(Version comparison data)

-=-=-=-=-

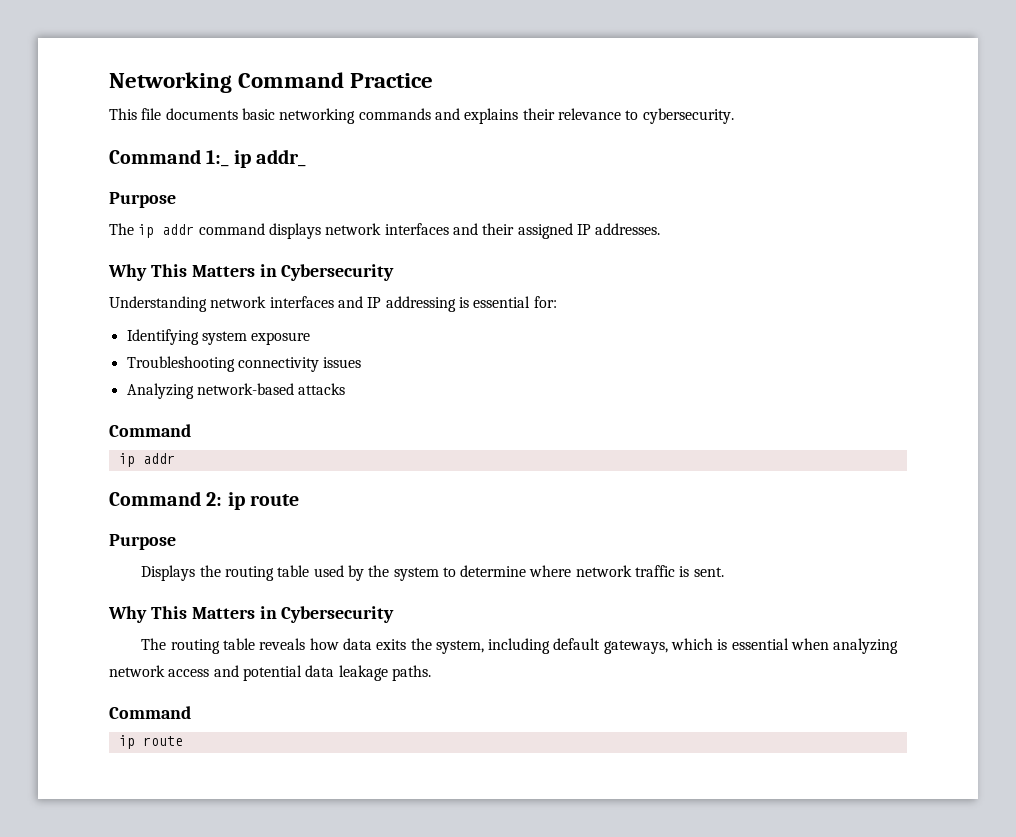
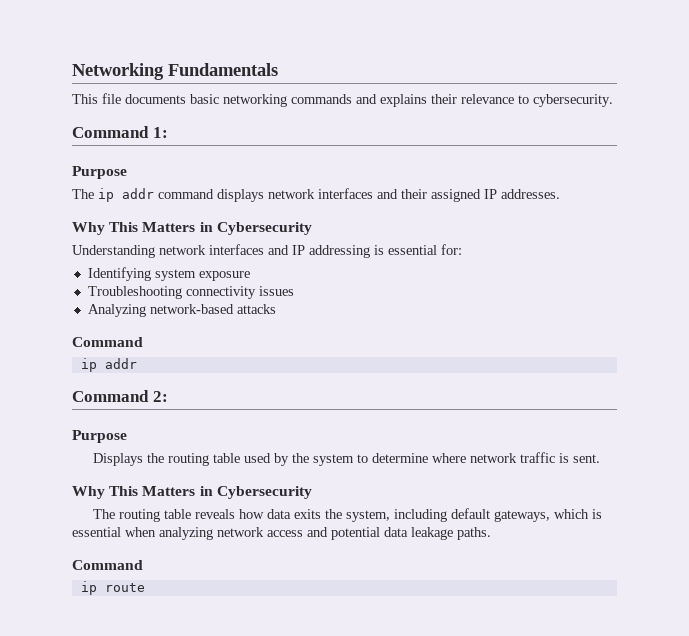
- Networking Command Practice
+ Networking Fundamentals
- Command 1:_ ip addr_
+ Command 1:
- Command 2: ip route
+ Command 2:

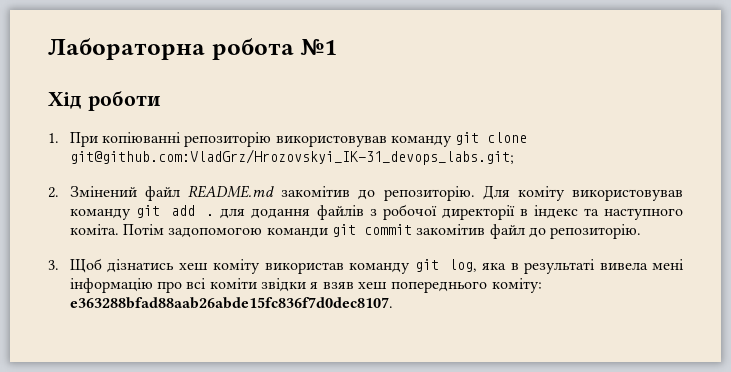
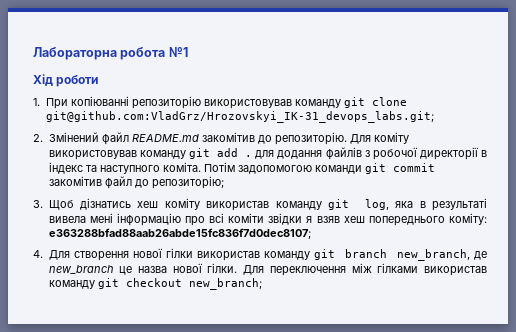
- Потім задопомогою команди git commit закомітив файл до репозиторію.
+ Потім задопомогою команди git commit закомітив файл до репозиторію;
- 3. Щоб дізнатись хеш коміту використав команду git log, яка в результаті вивела мені інформацію про всі коміти звідки я взяв хеш попереднього коміту: e363288bfad88aab26abde15fc836f7d0dec8107.
+ 3. Щоб дізнатись хеш коміту використав команду git log, яка в результаті вивела мені інформацію про всі коміти звідки я взяв хеш попереднього коміту: e363288bfad88aab26abde15fc836f7d0dec8107;
+ 4. Для створення нової гілки використав команду git branch new_branch, де new_branch це назва нової гілки. Для переключення між гілками використав команду git checkout new_branch;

-=-=-=-=-

§ TASK BRIEF
Every record, from top to bottom, gets written out exactly; no picture goes into the copy.

§ SOLUTION TO THIS EXERCISE
- Networking Command Practice
+ Networking Fundamentals
- Command 1:_ ip addr_
+ Command 1:
- Command 2: ip route
+ Command 2:

- Потім задопомогою команди git commit закомітив файл до репозиторію.
+ Потім задопомогою команди git commit закомітив файл до репозиторію;
- 3. Щоб дізнатись хеш коміту використав команду git log, яка в результаті вивела мені інформацію про всі коміти звідки я взяв хеш попереднього коміту: e363288bfad88aab26abde15fc836f7d0dec8107.
+ 3. Щоб дізнатись хеш коміту використав команду git log, яка в результаті вивела мені інформацію про всі коміти звідки я взяв хеш попереднього коміту: e363288bfad88aab26abde15fc836f7d0dec8107;
+ 4. Для створення нової гілки використав команду git branch new_branch, де new_branch це назва нової гілки. Для переключення між гілками використав команду git checkout new_branch;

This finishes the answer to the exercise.